» **WHAT NEEDS TO BE DONE**:
Exact wording is required: transcribe all the entries and leave the images out.
%%
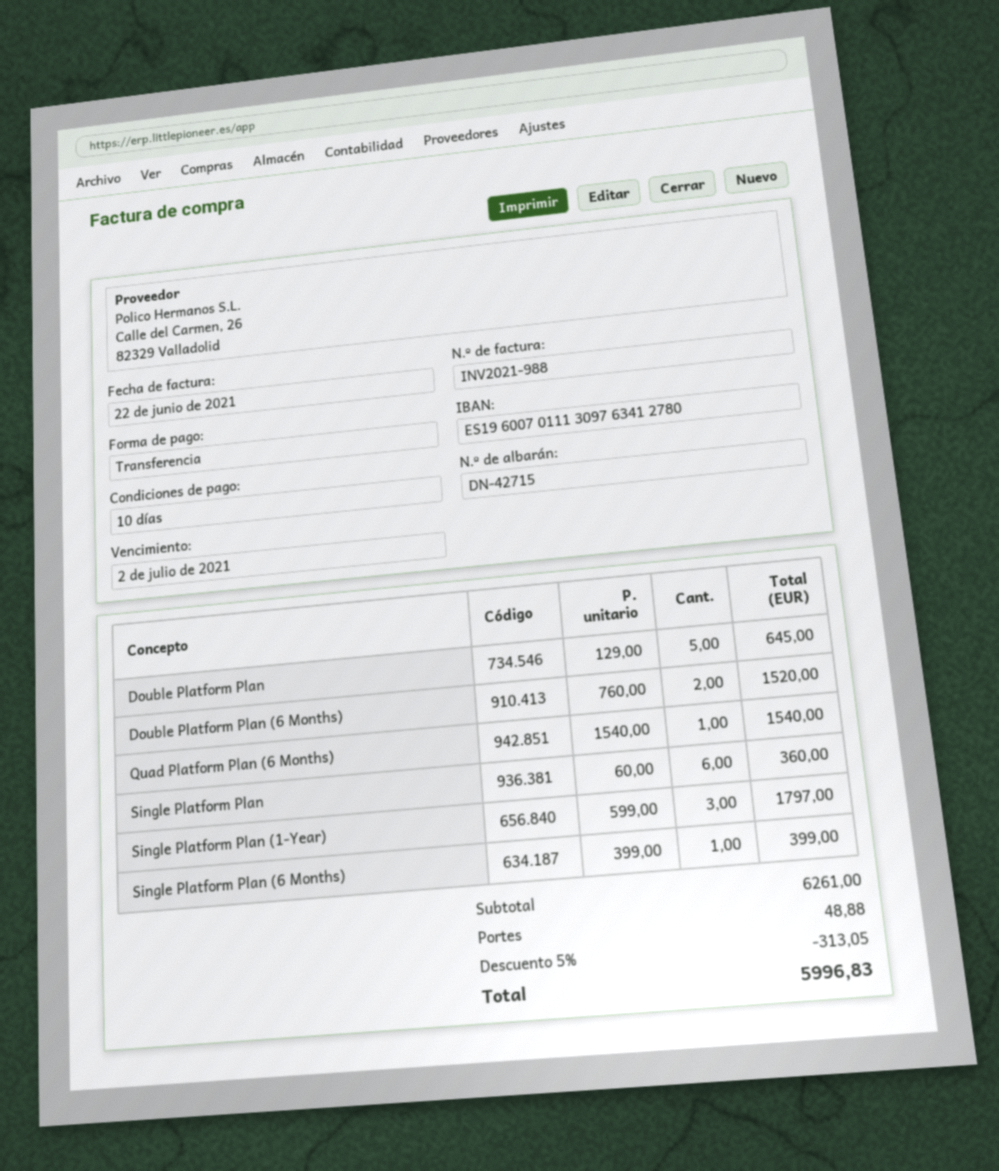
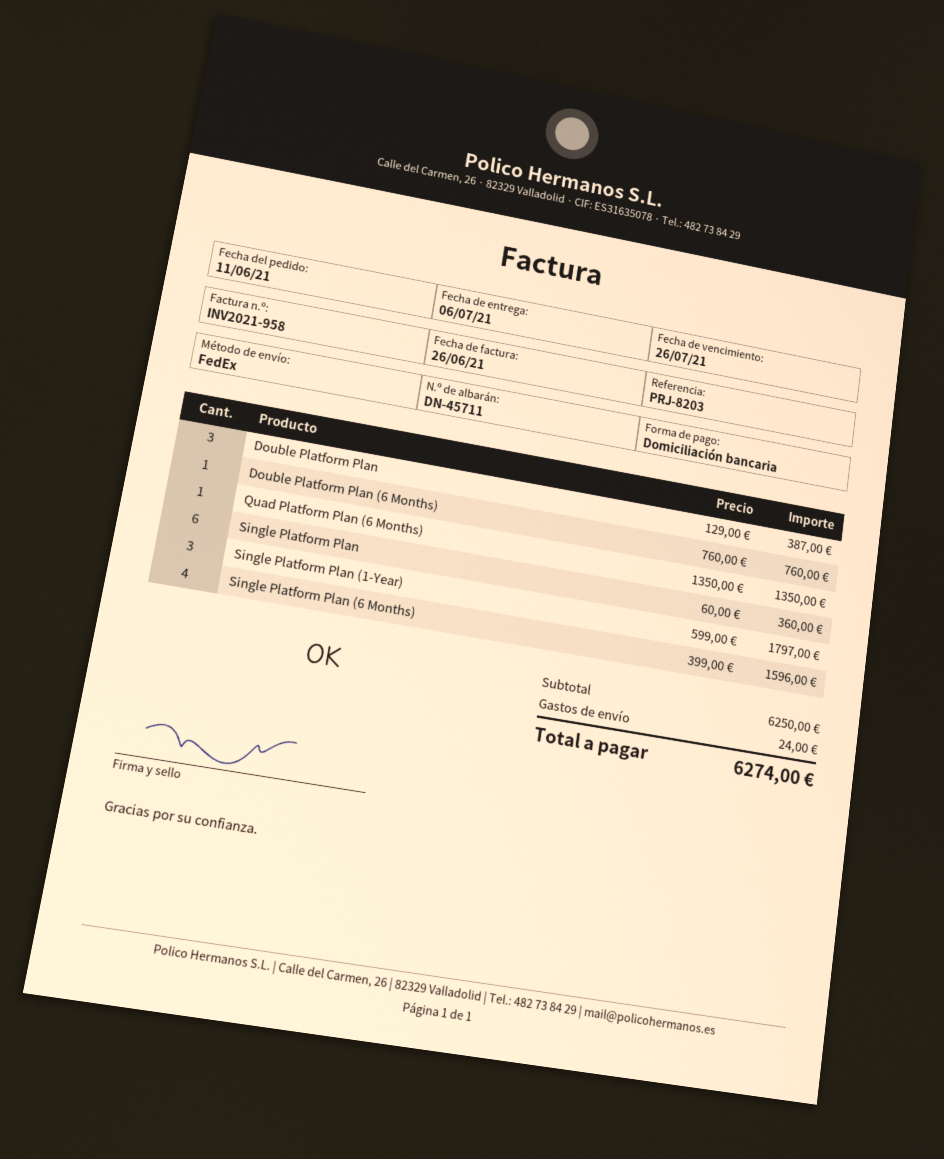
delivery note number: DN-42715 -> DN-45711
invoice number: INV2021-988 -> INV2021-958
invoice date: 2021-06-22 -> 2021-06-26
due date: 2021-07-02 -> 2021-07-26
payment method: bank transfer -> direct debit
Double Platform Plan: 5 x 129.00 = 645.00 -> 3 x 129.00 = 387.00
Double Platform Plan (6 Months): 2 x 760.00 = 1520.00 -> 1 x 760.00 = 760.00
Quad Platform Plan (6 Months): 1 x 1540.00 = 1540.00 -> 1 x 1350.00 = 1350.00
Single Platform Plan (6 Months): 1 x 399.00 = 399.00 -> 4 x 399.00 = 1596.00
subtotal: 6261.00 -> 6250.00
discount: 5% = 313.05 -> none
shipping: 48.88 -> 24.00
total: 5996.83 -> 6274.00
%%
» **ANSWER TO THIS PROBLEM**:
delivery note number: DN-42715 -> DN-45711
invoice number: INV2021-988 -> INV2021-958
invoice date: 2021-06-22 -> 2021-06-26
due date: 2021-07-02 -> 2021-07-26
payment method: bank transfer -> direct debit
Double Platform Plan: 5 x 129.00 = 645.00 -> 3 x 129.00 = 387.00
Double Platform Plan (6 Months): 2 x 760.00 = 1520.00 -> 1 x 760.00 = 760.00
Quad Platform Plan (6 Months): 1 x 1540.00 = 1540.00 -> 1 x 1350.00 = 1350.00
Single Platform Plan (6 Months): 1 x 399.00 = 399.00 -> 4 x 399.00 = 1596.00
subtotal: 6261.00 -> 6250.00
discount: 5% = 313.05 -> none
shipping: 48.88 -> 24.00
total: 5996.83 -> 6274.00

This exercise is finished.